As for the causes of alcoholism in the lower proletariat they are the same as for the proletariat (if we except the two first named), only they are much more intense. A very insufficient diet, frightful housing conditions, the demoralization consequent upon inaction, ignorance, and the absolute lack of any intellectual life have made of the man a brute who can forget his misery only by drinking.

The same is true of prostitutes, among whom the abuse of alcohol is very wide spread. Parent-Duchatelet says: “The taste of these women (prostitutes) for strong drink may be considered to be general, although in different degrees; they contract it early, and this taste ends by plunging some into the last state of brutishness. All the information that I have gathered proves that they began drinking only to blunt their sensibilities; gradually they become accustomed to it, and in a little while the habit becomes so strong that it resists any return to virtue;…”[200]

Dr. Bonhoeffer says: “In many cases alcoholism is the result of the manner of life of prostitutes.”[201]

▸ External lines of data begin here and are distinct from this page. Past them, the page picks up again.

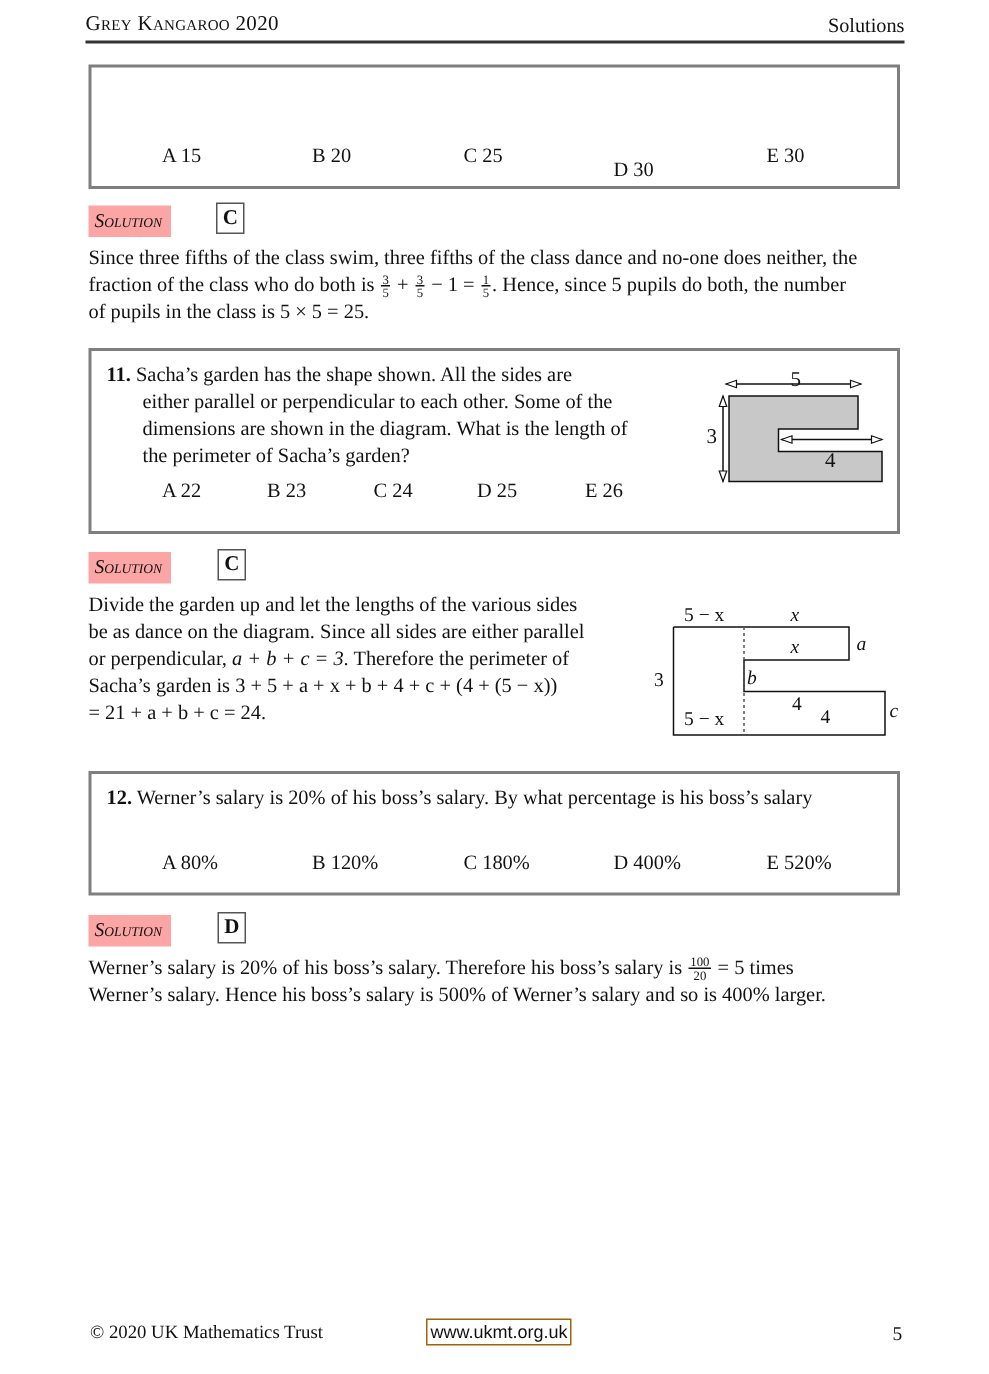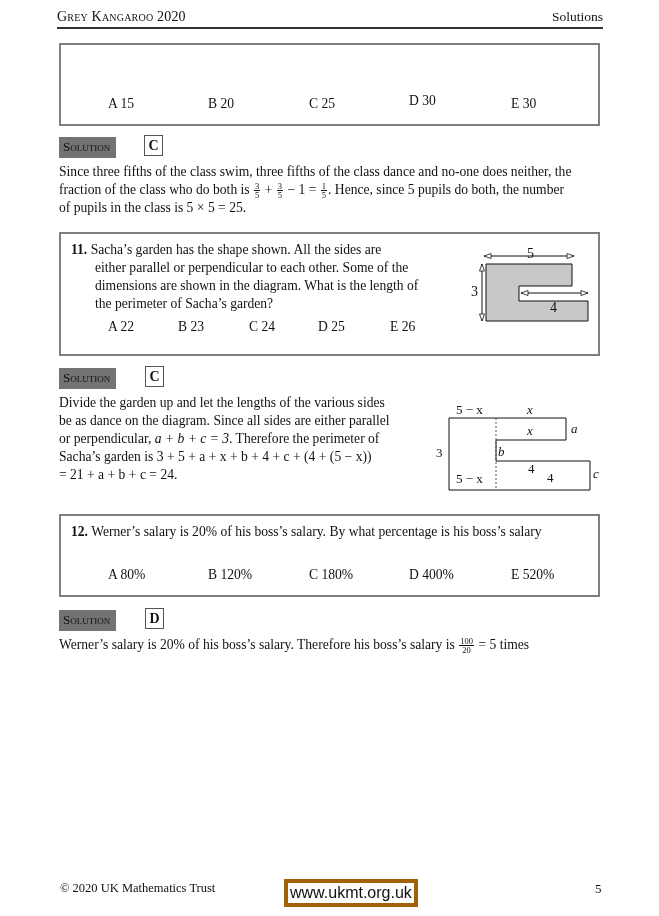"D 30" span.opt { top: 48px -> 60px }
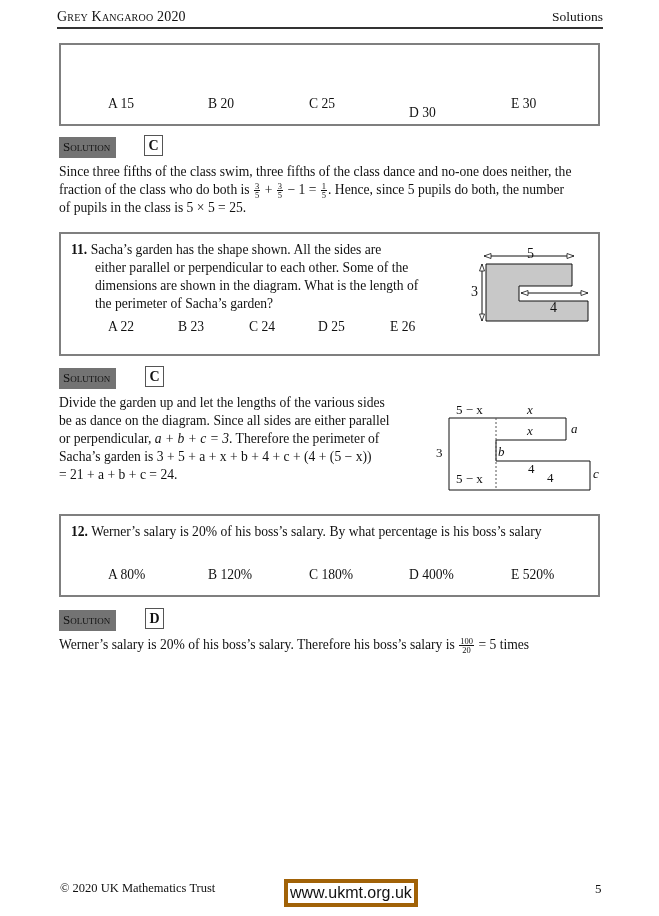"Solution" .sol-tag { background: #737373 -> #fca5a5; font-style: none -> italic }
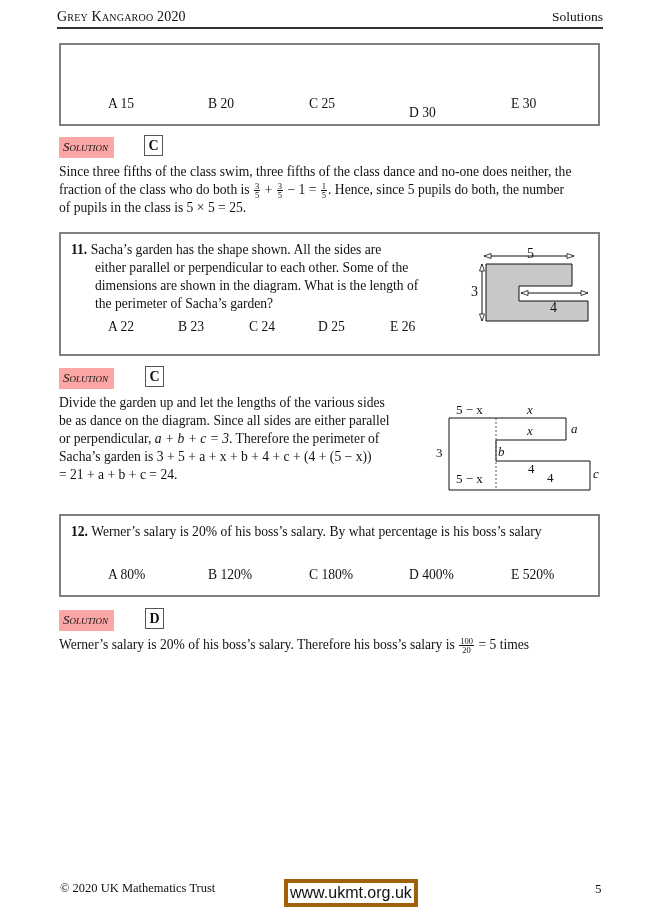"Werner’s salary. Hence his boss’s" span { html: none -> <span>Werner’s salary. Hence his boss’s salary is 500% of Werner’s salary and so is 400% larger.</span> }
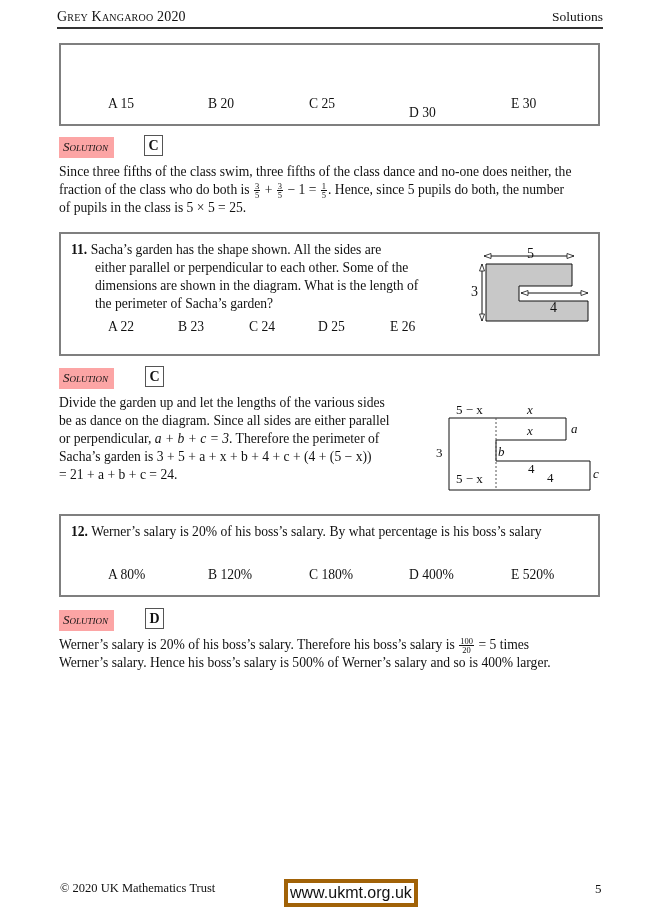"www.ukmt.org.uk" .footer-link { border: 4px solid #a16207 -> 1px solid #a16207; font-size: 16px -> 12px }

The etiology of the abuse of alcohol in the well-to-do class is principally as follows:

a. A part of the well-to-do class, those who live exclusively upon the income from their invested capital, consider one of their occupations [[366]]to be the spending of a part of the surplus-value that they receive. Among the means they make use of for this end is alcohol, which has also the faculty of dissipating the ennui resulting from the emptiness of their existence.